Langston holds a BA in English from the University of Texas at Austin. He holds Master of Arts degrees in both African American Studies and Ethnomusicology from Indiana University. He received his PhD in Ethnomusicology from Indiana University in July 2016.
Maggie Greenwald is an award-winning filmmaker who began her career as a picture and sound editor. Her first film, Home Remedy, screened at the Munich, London and Torino Film Festivals before opening at the prestigious Film Forum in New York. Her next film, 1987's The Kill-Off, a noir thriller based on a novel by Jim Thompson, appeared at film festivals around the world including Sundance (in Dramatic Competition), Munich (opening night, American Independent section), London, Florence, Deauville, Toronto and Edinburgh before winning the Best Director Award at the Torino Film Festival. The film is acknowledged by the British Film Institute as one of the "100 Best American Independents."

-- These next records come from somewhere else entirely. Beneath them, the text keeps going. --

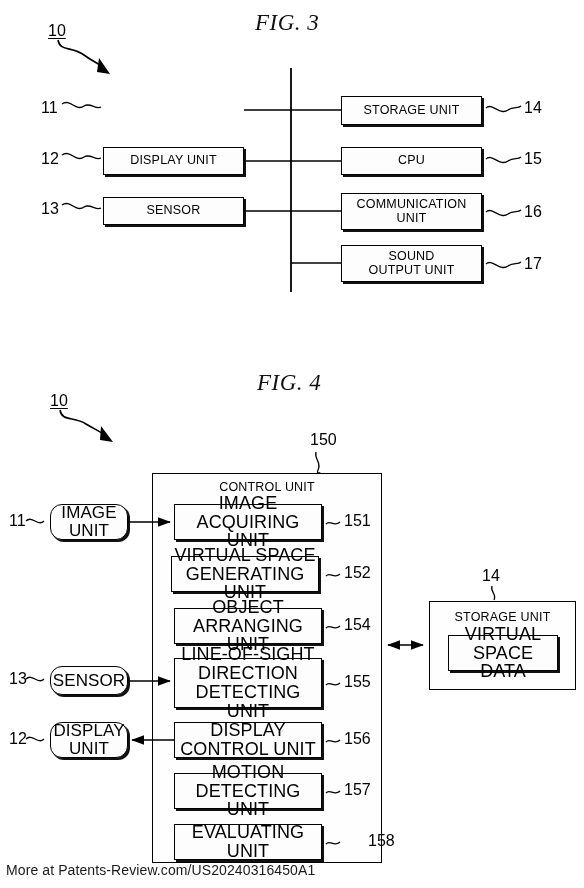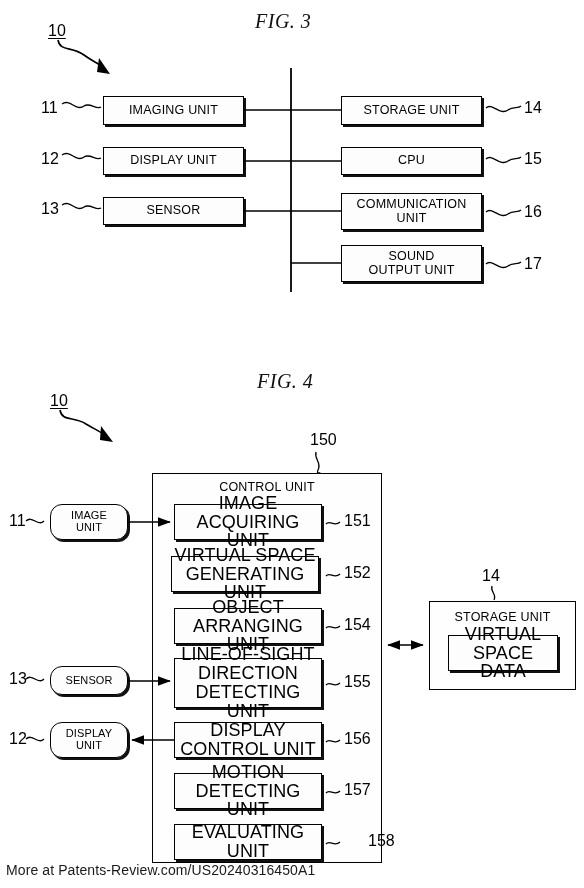--- a/index.html
+++ b/index.html
@@ -28,7 +28,7 @@
     position: absolute;
     font-family: "Liberation Serif", "DejaVu Serif", serif;
     font-style: italic;
-    font-size: 20px;
+    font-size: 23px;
     letter-spacing: 0.5px;
     color: #111;
     white-space: nowrap;

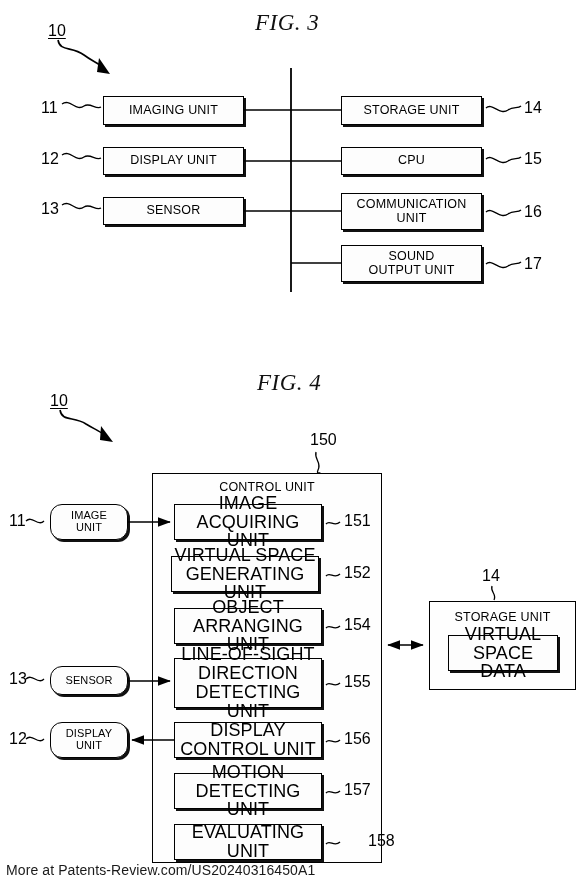--- a/index.html
+++ b/index.html
@@ -107,9 +107,6 @@
 
   <div class="ref-10" style="left:48px; top:22px;">10</div>
 
-  <div class="box f3" style="left:103px; top:96px; width:141px; height:29px;">
-    <span>IMAGING UNIT</span>
-  </div>
   <div class="ref" style="left:41px; top:99px;">11</div>
 
   <div class="box f3" style="left:103px; top:147px; width:141px; height:28px;">

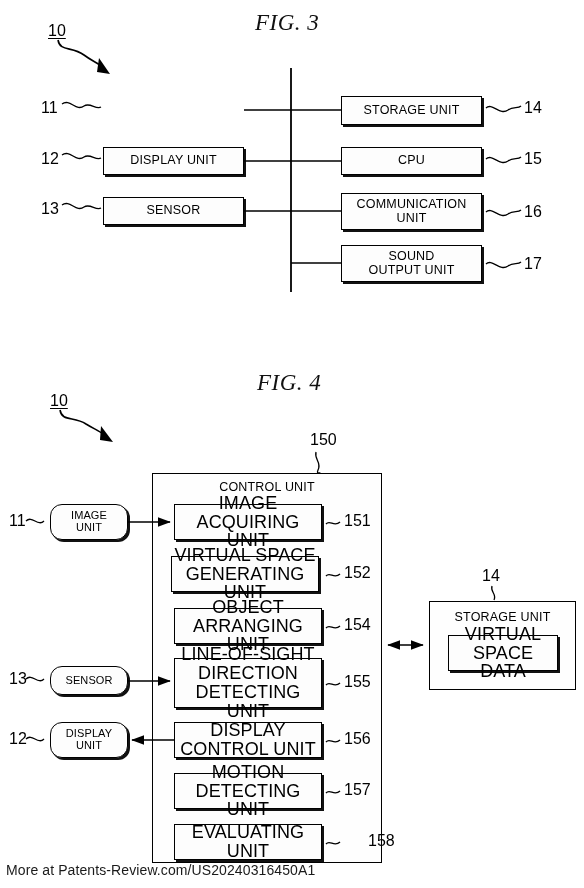--- a/index.html
+++ b/index.html
@@ -52,7 +52,7 @@
   }
   .box.f3 { font-size: 12.5px; letter-spacing: 0.2px; }
   .box.f4inner { font-size: 18px; letter-spacing: 0.1px; }
-  .box.f4side { font-size: 11px; letter-spacing: 0.1px; border-radius: 12px; }
+  .box.f4side { font-size: 17px; letter-spacing: 0.1px; border-radius: 12px; }
   
   .container-box {
     position: absolute;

Greenwald's acclaimed, groundbreaking Western, The Ballad of Little Jo, was released worldwide by Fine Line Features and Polygram Filmed Entertainment in 1993. It won an Independent Spirit Award. Inspired by early country ballads, Greenwald subsequently wrote and directed her music-based drama, Songcatcher. The film premiered in Dramatic Competition at Sundance 2000 where it garnered a Special Jury Award for Ensemble Performance. The film was the opening night selection of the Hamptons Film Festival and received the first Sloan Foundation Award, Deauville Film Festival Audience Award, two Independent Spirit Award nominations and a GLAAD Award nomination. In 2013 Greenwald directed the teen film The Last Keepers, starring Zosia Mamet, Aidan Quinn, Virginia Madsen and Olympia Dukakis. In 2002 Greenwald was awarded the Dorothy Arzner Award from the Director's View Film Festival.